▼▼▼

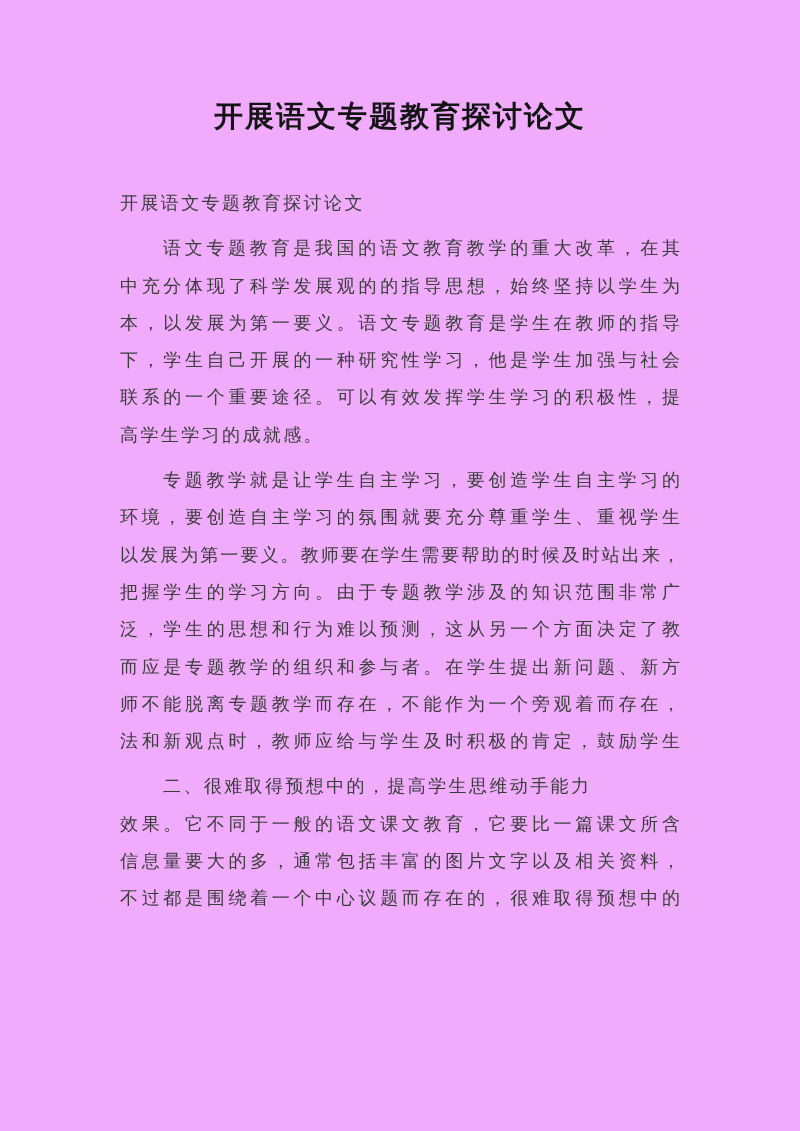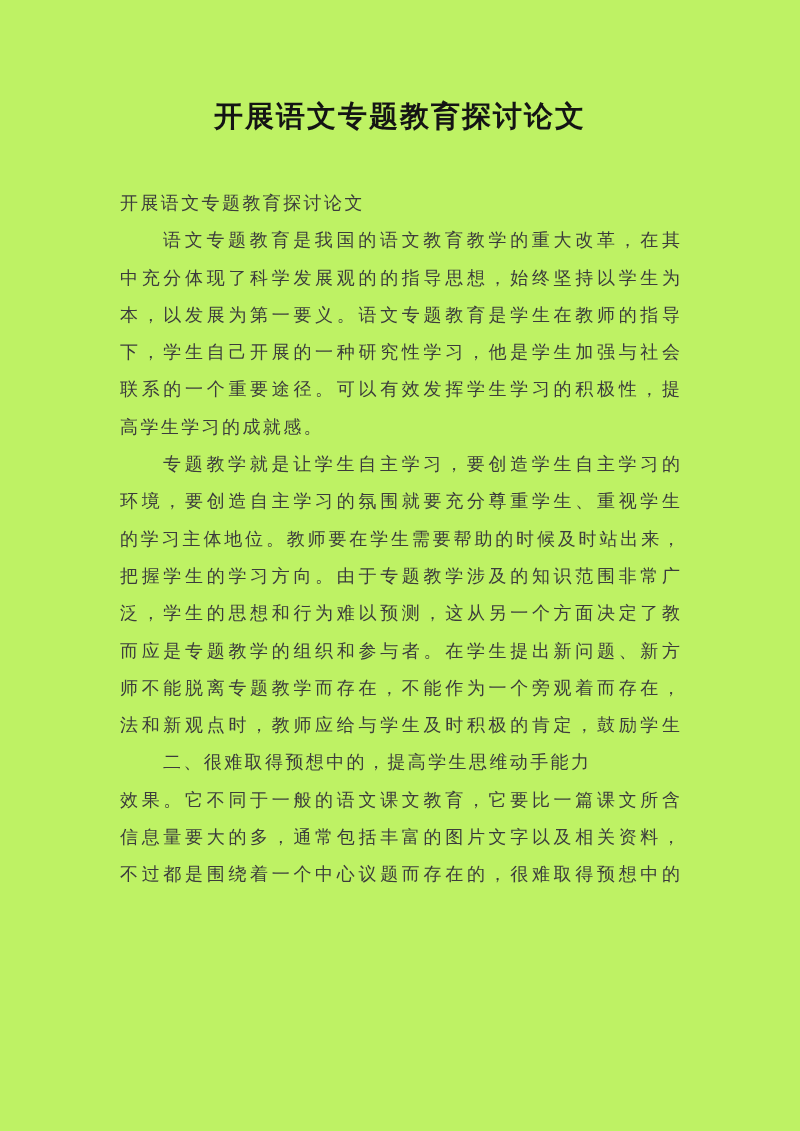--- a/index.html
+++ b/index.html
@@ -4,21 +4,21 @@
 <style>
   html, body {
     margin: 0;
     padding: 0;
     background: #ffffff;
   }
   .page {
     position: relative;
     width: 800px;
     height: 1131px;
-    background: #bef264;
+    background: #f0abfc;
     overflow: hidden;
     font-family: "Liberation Serif", "DejaVu Serif", serif;
   }
   .doc-title {
     position: absolute;
     top: 96px;
     left: 0;
     width: 100%;
     text-align: center;
     font-size: 29px;
@@ -45,38 +45,39 @@
   .line.justify {
     white-space: normal;
     letter-spacing: 0;
     text-align: justify;
     text-align-last: justify;
     text-justify: inter-character;
     overflow: hidden;
   }
   .line.indent {
     text-indent: 43px;
+    margin-top: 8px;
   }
 </style>
 </head>
 <body>
 
 <div class="page">
   <div class="doc-title">开展语文专题教育探讨论文</div>
   <div class="body-column">
       <div class="line">开展语文专题教育探讨论文</div>
       <div class="line justify indent">语文专题教育是我国的语文教育教学的重大改革，在其</div>
       <div class="line justify">中充分体现了科学发展观的的指导思想，始终坚持以学生为</div>
       <div class="line justify">本，以发展为第一要义。语文专题教育是学生在教师的指导</div>
       <div class="line justify">下，学生自己开展的一种研究性学习，他是学生加强与社会</div>
       <div class="line justify">联系的一个重要途径。可以有效发挥学生学习的积极性，提</div>
       <div class="line">高学生学习的成就感。</div>
       <div class="line justify indent">专题教学就是让学生自主学习，要创造学生自主学习的</div>
       <div class="line justify">环境，要创造自主学习的氛围就要充分尊重学生、重视学生</div>
-      <div class="line justify">的学习主体地位。教师要在学生需要帮助的时候及时站出来，</div>
+      <div class="line justify">以发展为第一要义。教师要在学生需要帮助的时候及时站出来，</div>
       <div class="line justify">把握学生的学习方向。由于专题教学涉及的知识范围非常广</div>
       <div class="line justify">泛，学生的思想和行为难以预测，这从另一个方面决定了教</div>
       <div class="line justify">而应是专题教学的组织和参与者。在学生提出新问题、新方</div>
       <div class="line justify">师不能脱离专题教学而存在，不能作为一个旁观着而存在，</div>
       <div class="line justify">法和新观点时，教师应给与学生及时积极的肯定，鼓励学生</div>
       <div class="line indent">二、很难取得预想中的，提高学生思维动手能力</div>
       <div class="line justify">效果。它不同于一般的语文课文教育，它要比一篇课文所含</div>
       <div class="line justify">信息量要大的多，通常包括丰富的图片文字以及相关资料，</div>
       <div class="line justify">不过都是围绕着一个中心议题而存在的，很难取得预想中的</div>
     </div>

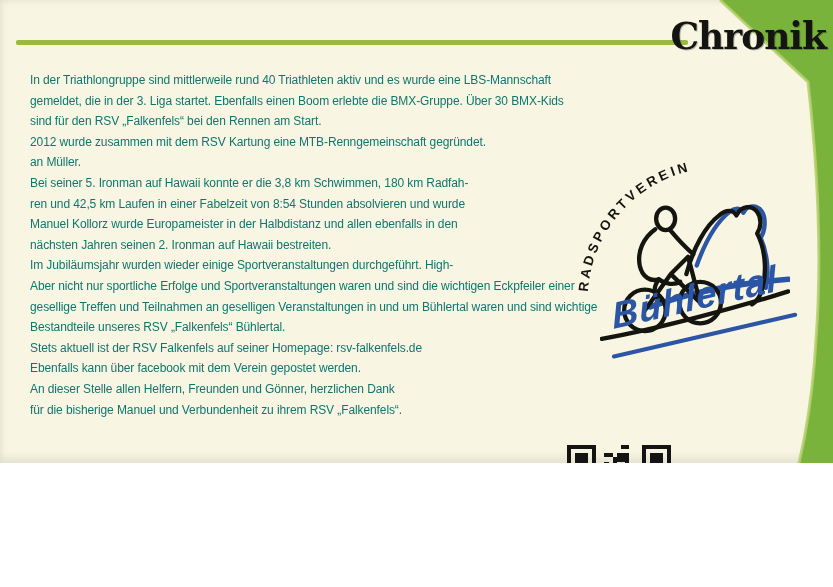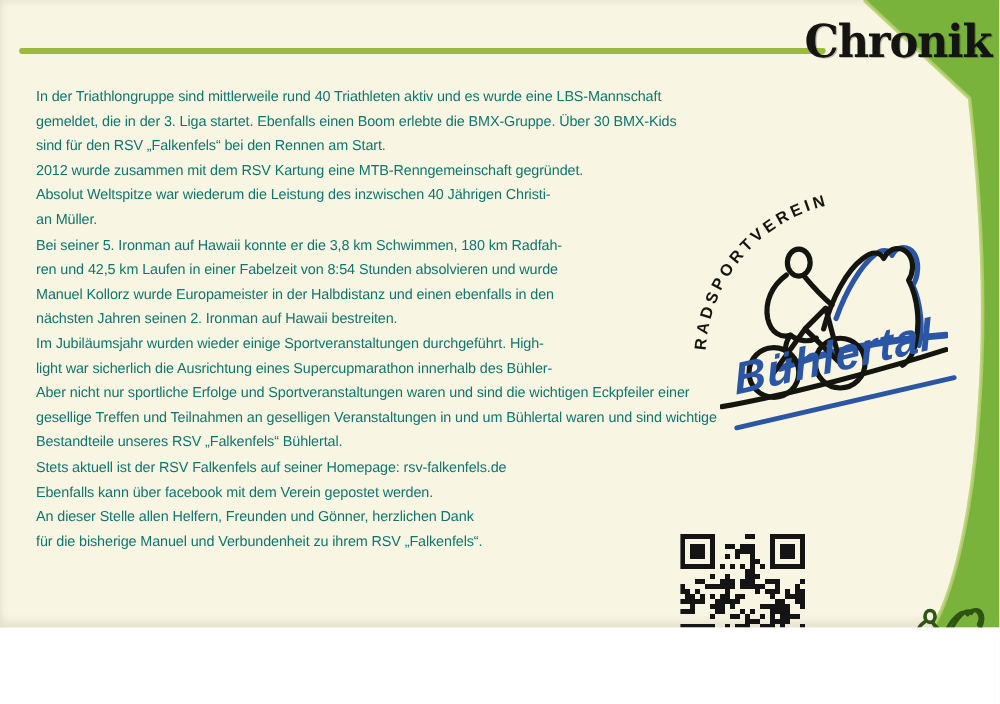--- a/index.html
+++ b/index.html
@@ -1,18 +1,18 @@
 <!DOCTYPE html>
 <html><head>
 <meta charset="utf-8">
 <title>Chronik</title>
 <style>
   html,body{margin:0;padding:0;}
   #page{
-    position:relative; width:833px; height:523px; overflow:hidden;
+    position:relative; width:833px; height:463px; overflow:hidden;
     background:#f8f6e3;
     font-family:"Liberation Sans", sans-serif;
     box-shadow: inset 0 -5px 8px rgba(60,60,40,.10), inset 0 3px 5px rgba(60,60,40,.05);
   }
   
   #green-deco{position:absolute; inset:0; z-index:0;}
   
   #header-rule{
     position:absolute; left:16px; top:40px; width:672px; height:5px;
     z-index:2; border-radius:2px;
@@ -94,28 +94,26 @@
   </svg>
 
   <div id="header-rule" style="background:#9ab93f;"></div>
   <div id="page-title">Chronik</div>
 
   <div id="article">
     <div class="article-line">In der Triathlongruppe sind mittlerweile rund 40 Triathleten aktiv und es wurde eine LBS-Mannschaft</div>
     <div class="article-line">gemeldet, die in der 3. Liga startet. Ebenfalls einen Boom erlebte die BMX-Gruppe. Über 30 BMX-Kids</div>
     <div class="article-line">sind für den RSV „Falkenfels“ bei den Rennen am Start.</div>
     <div class="article-line">2012 wurde zusammen mit dem RSV Kartung eine MTB-Renngemeinschaft gegründet.</div>
-    <div class="article-line">Absolut Weltspitze war wiederum die Leistung des inzwischen 40 Jährigen Christi-</div>
     <div class="article-line">an Müller.</div>
     <div class="article-line">Bei seiner 5. Ironman auf Hawaii konnte er die 3,8 km Schwimmen, 180 km Radfah-</div>
     <div class="article-line">ren und 42,5 km Laufen in einer Fabelzeit von 8:54 Stunden absolvieren und wurde</div>
-    <div class="article-line">Manuel Kollorz wurde Europameister in der Halbdistanz und einen ebenfalls in den</div>
+    <div class="article-line">Manuel Kollorz wurde Europameister in der Halbdistanz und allen ebenfalls in den</div>
     <div class="article-line">nächsten Jahren seinen 2. Ironman auf Hawaii bestreiten.</div>
     <div class="article-line">Im Jubiläumsjahr wurden wieder einige Sportveranstaltungen durchgeführt. High-</div>
-    <div class="article-line">light war sicherlich die Ausrichtung eines Supercupmarathon innerhalb des Bühler-</div>
     <div class="article-line">Aber nicht nur sportliche Erfolge und Sportveranstaltungen waren und sind die wichtigen Eckpfeiler einer</div>
     <div class="article-line">gesellige Treffen und Teilnahmen an geselligen Veranstaltungen in und um Bühlertal waren und sind wichtige</div>
     <div class="article-line">Bestandteile unseres RSV „Falkenfels“ Bühlertal.</div>
     <div class="article-line">Stets aktuell ist der RSV Falkenfels auf seiner Homepage: rsv-falkenfels.de</div>
     <div class="article-line">Ebenfalls kann über facebook mit dem Verein gepostet werden.</div>
     <div class="article-line">An dieser Stelle allen Helfern, Freunden und Gönner, herzlichen Dank</div>
     <div class="article-line">für die bisherige Manuel und Verbundenheit zu ihrem RSV „Falkenfels“.</div>
   </div>
 
   <svg id="club-logo" width="225" height="205" viewBox="0 0 225 205" style="--logo-blue:#2b55a5; --sw:5;">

▲▲▲

Set down, exactly as they stand above, the lines starting with the line with "40 Jährigen Christi-</div>" and going on through the line with "Sportveranstaltungen durchgeführt. High-</div>", and no others.

-    <div class="article-line">Absolut Weltspitze war wiederum die Leistung des inzwischen 40 Jährigen Christi-</div>
     <div class="article-line">an Müller.</div>
     <div class="article-line">Bei seiner 5. Ironman auf Hawaii konnte er die 3,8 km Schwimmen, 180 km Radfah-</div>
     <div class="article-line">ren und 42,5 km Laufen in einer Fabelzeit von 8:54 Stunden absolvieren und wurde</div>
-    <div class="article-line">Manuel Kollorz wurde Europameister in der Halbdistanz und einen ebenfalls in den</div>
+    <div class="article-line">Manuel Kollorz wurde Europameister in der Halbdistanz und allen ebenfalls in den</div>
     <div class="article-line">nächsten Jahren seinen 2. Ironman auf Hawaii bestreiten.</div>
     <div class="article-line">Im Jubiläumsjahr wurden wieder einige Sportveranstaltungen durchgeführt. High-</div>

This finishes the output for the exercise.